PRIMED FOR PROMOTION
At Zarco USA stores in Lawrence, Kan., CEO Scott Zaremba agrees that c-stores are an ideal place for candy-craving customers.
“It’s a simple, quick purchase, so when the craving hits, you can get in and out of a store,” Zaremba said.
As for customer preferences at his stores, Zaremba reported the top 50 candy, gum and mint items nationally are favored by his patrons.
“Snickers is still No. 1, and I don’t even know what No. 2 is,” Zaremba said. “The biggest thing here is that there are so many new candies from national vendors coming down the pike. How well they do is dependent on how well they’re advertised in our region.”
Unlike the old days, new products aren’t just another take on candy bars, he noted. Today, new products often usher in additional innovation that goes beyond me-too items. They may have a different texture, size, shape or feel.
“And flavorings are huge now,” Zaremba added. “What used to be a standard bar is now offered in a lot of flavors. It could be cookies and cream, strawberry or other flavorings.”
Increasingly popular are new SKUs that offer customers bite-sized counterparts to the crowd-pleasing full-sized bars. This profusion of smaller-run items can create problems for space-starved c-stores, Zaremba said.
“Snickers can be in bars, king-size, multi-pack regular size and multi-pack bite-size,” he reported, adding with a chuckle, “and that’s just one product. So wading through these new products and trying to decide what will be on our shelves is a matter of learning how well they’ll be backed by the candy makers.”
QUESTION OF TASTE
According to Eric Huppert, partner at Team Oil Travel Center in Spring Valley, Wis., Reese’s King Size Peanut Butter Cups is among the biggest candy sellers, trailed by products like Snickers, Almond Joy, Dove Milk Chocolate and 3 Musketeers.
“One thing I find interesting is that Hershey’s Milk Chocolate Bar is a big seller,” Huppert said. “I think a lot of people just continue to like a plain chocolate bar.”
After tracking store traffic, Team Oil recently moved candy from an interior aisle to a more prominent aisle greeting customers entering the store, Huppert said. Sales of candy grew 10%.
GUM AND MINTS
Gum packaging has undergone tremendous innovation in recent years.

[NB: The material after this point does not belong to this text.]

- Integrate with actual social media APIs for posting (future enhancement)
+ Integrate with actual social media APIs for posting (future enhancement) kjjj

For instance, traditional small packs of individually-wrapped sugar and sugar-free gums have been joined by larger plastic dispensers of unwrapped sticks. At Zarco USA stores, however, gum lovers still want the 16-piece packaging.
“The bulk packaging, with say 50 pieces in a tube, is not a high-volume item for us,” Zaremba said, noting the target Zarco customer wants the same thing in both gum and mints: To get in and out quickly, having purchased a traditional-sized package.

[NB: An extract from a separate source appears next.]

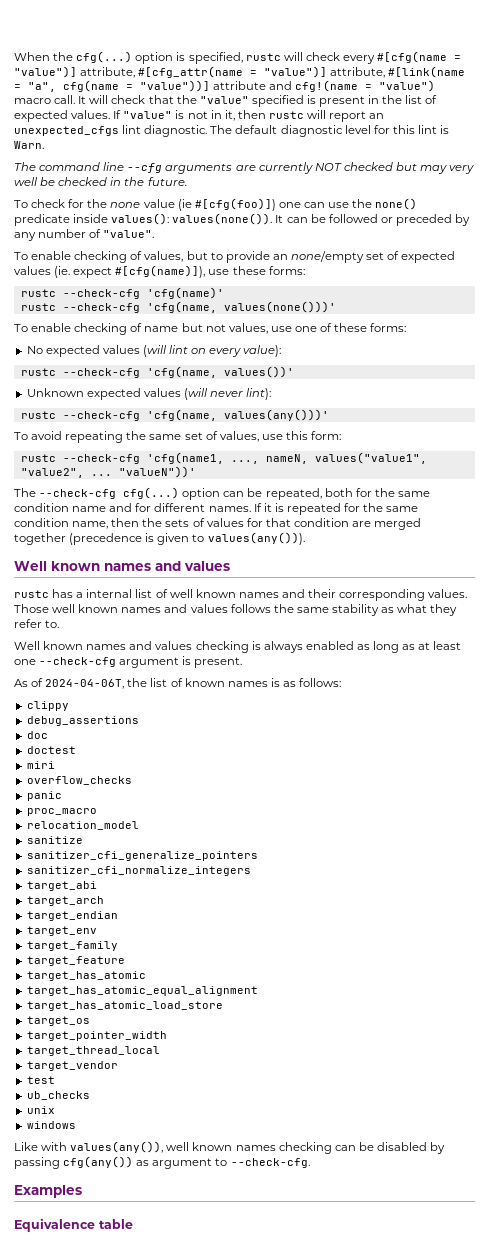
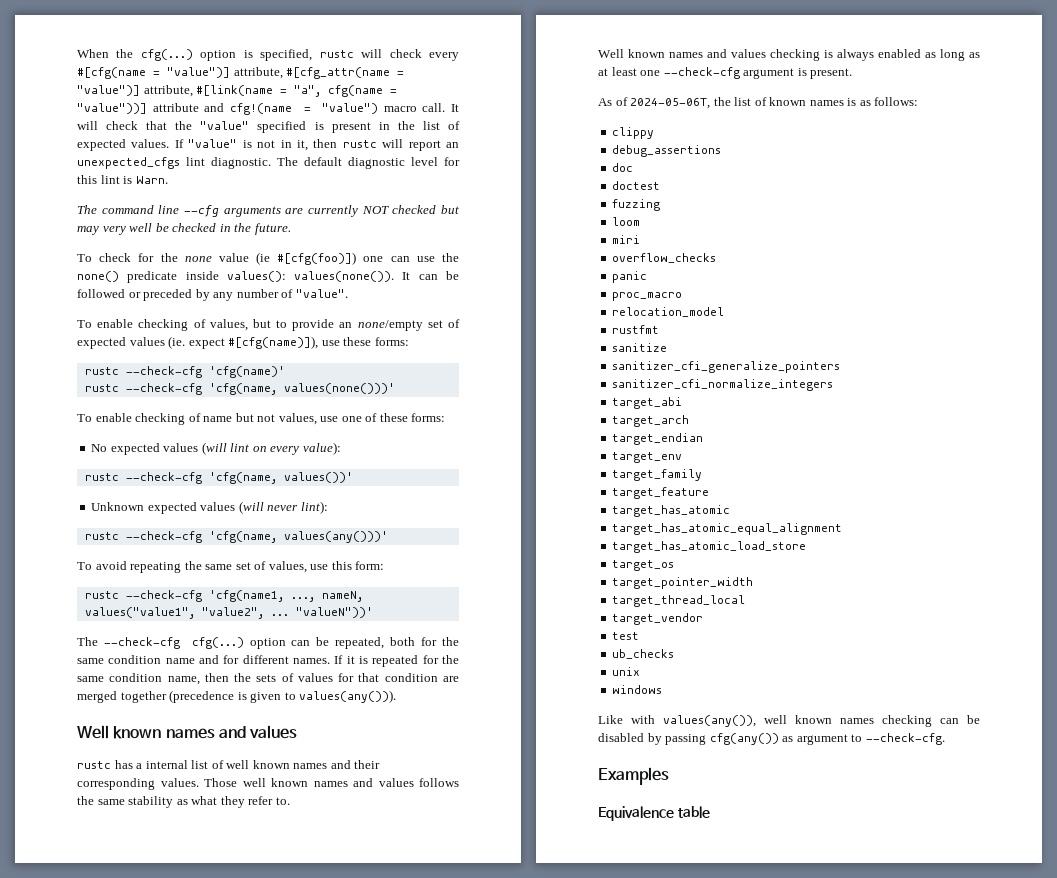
- As of 2024-04-06T, the list of known names is as follows:
+ As of 2024-05-06T, the list of known names is as follows:
+ fuzzing
+ loom
+ rustfmt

At Team Oil, meanwhile, big sellers in gum include original Trident, Wrigley’s 5 Spearmint and Wrigley’s Extra Spearmint and Extra Polar Ice, Huppert said.
Mints are a product bought because customers “don’t want to offend anyone,” Zaremba said. Customers don’t have any desire for enormous economy sizes.

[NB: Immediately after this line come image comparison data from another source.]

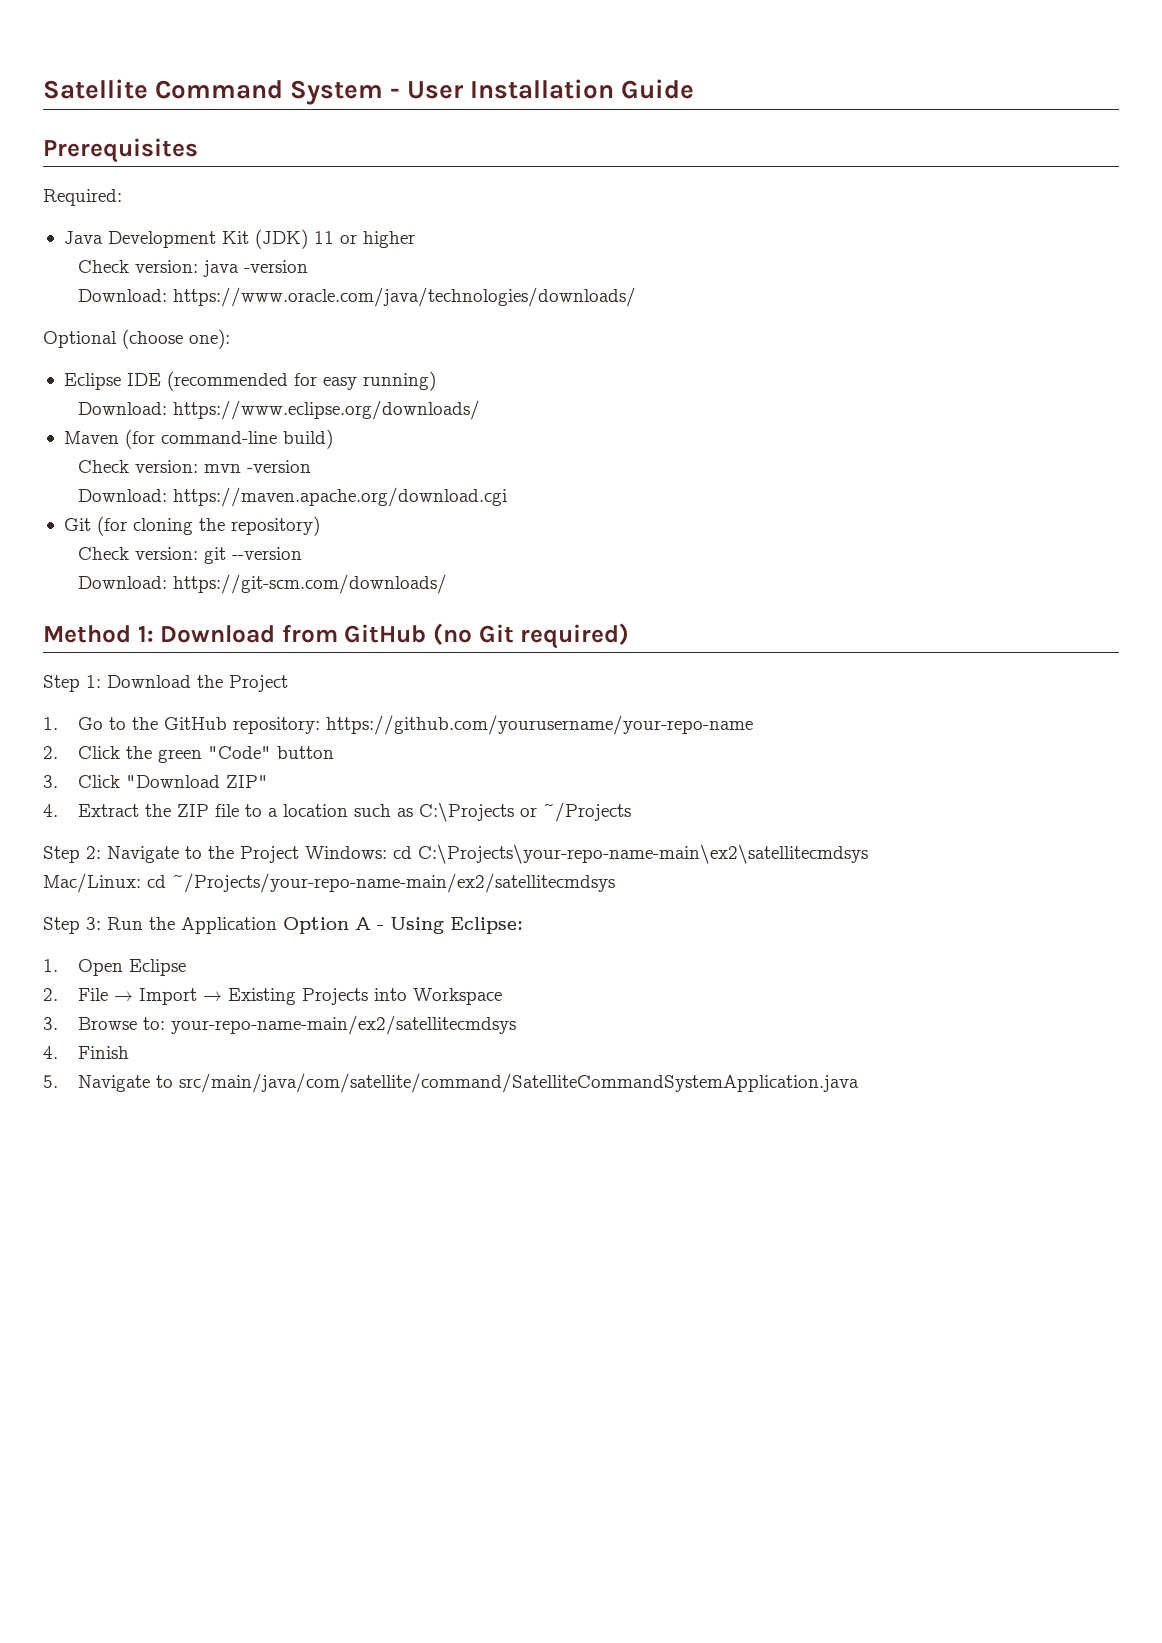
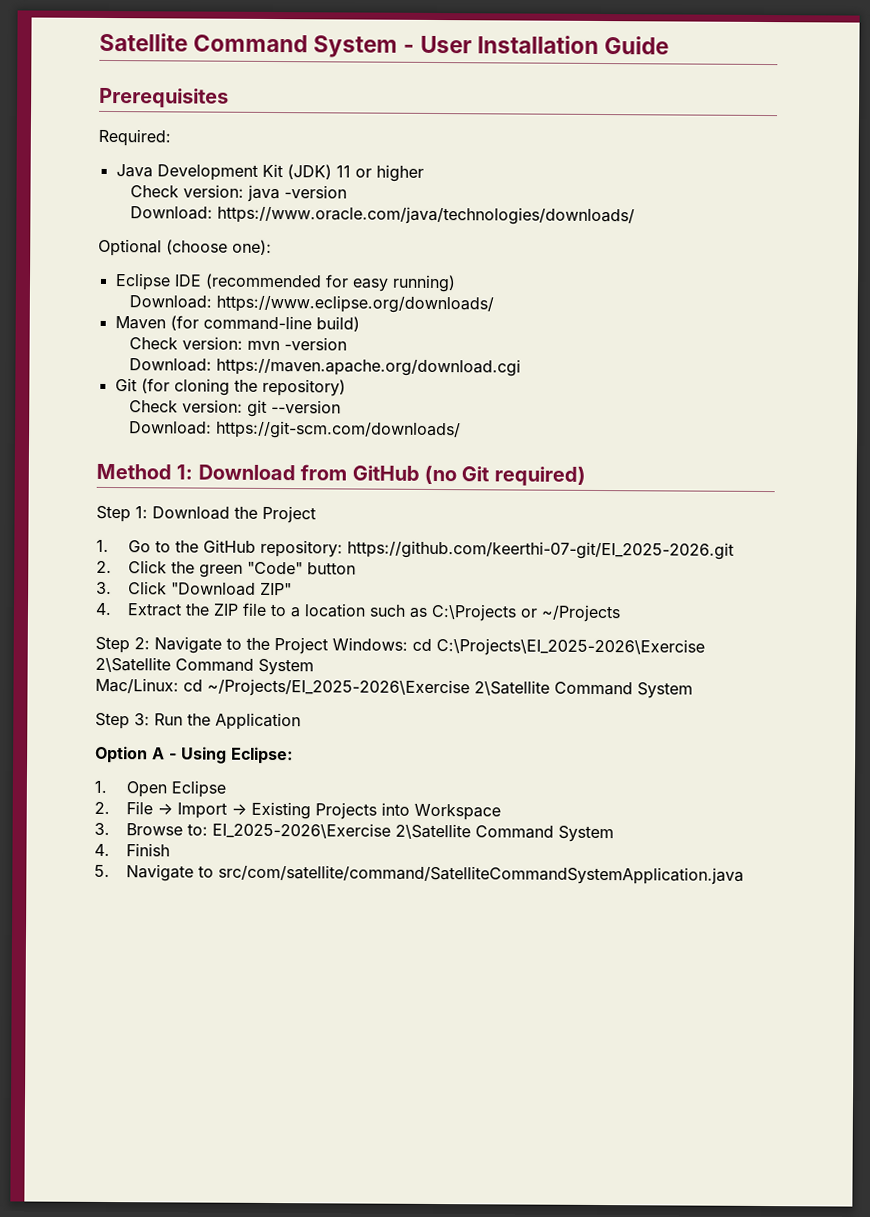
- 1. Go to the GitHub repository: https://github.com/yourusername/your-repo-name
+ 1. Go to the GitHub repository: https://github.com/keerthi-07-git/EI_2025-2026.git
- Step 2: Navigate to the Project Windows: cd C:\Projects\your-repo-name-main\ex2\satellitecmdsys
- Mac/Linux: cd ~/Projects/your-repo-name-main/ex2/satellitecmdsys
+ Step 2: Navigate to the Project Windows: cd C:\Projects\EI_2025-2026\Exercise 2\Satellite Command System
+ Mac/Linux: cd ~/Projects/EI_2025-2026\Exercise 2\Satellite Command System
- Step 3: Run the Application Option A - Using Eclipse:
+ Step 3: Run the Application
+ Option A - Using Eclipse:
- 3. Browse to: your-repo-name-main/ex2/satellitecmdsys
+ 3. Browse to: EI_2025-2026\Exercise 2\Satellite Command System
- 5. Navigate to src/main/java/com/satellite/command/SatelliteCommandSystemApplication.java
+ 5. Navigate to src/com/satellite/command/SatelliteCommandSystemApplication.java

“Package size is important there because they want it small and concealable in their pockets,” Zaremba said.
The keys to success in candy, gum and mints are two in number, Zaremba said. First, be consistent by always offering the top 50 in every category.
Second, always have the latest and greatest in every category, so that when the product is advertised, consumers know your c-store will have it in stock. “That’s the hardest thing to do, because of shelf space and control of inventory,” he said. You have to “make sure you’re getting the turns and having the selection for the customer.”
Team Oil places baskets next to each register.
“When a box of candy in the aisles gets down to one or two bars, we take out the boxes and put the remaining one or two in the basket,” Huppert said. “The baskets are full all the time and they always sell. It’s the impulse thing; it’s what’s next to you when you’re standing at the counter. Let’s say you have a candy bar that’s a slow mover and you’re getting rid of it. Put those in the basket, and they still move.”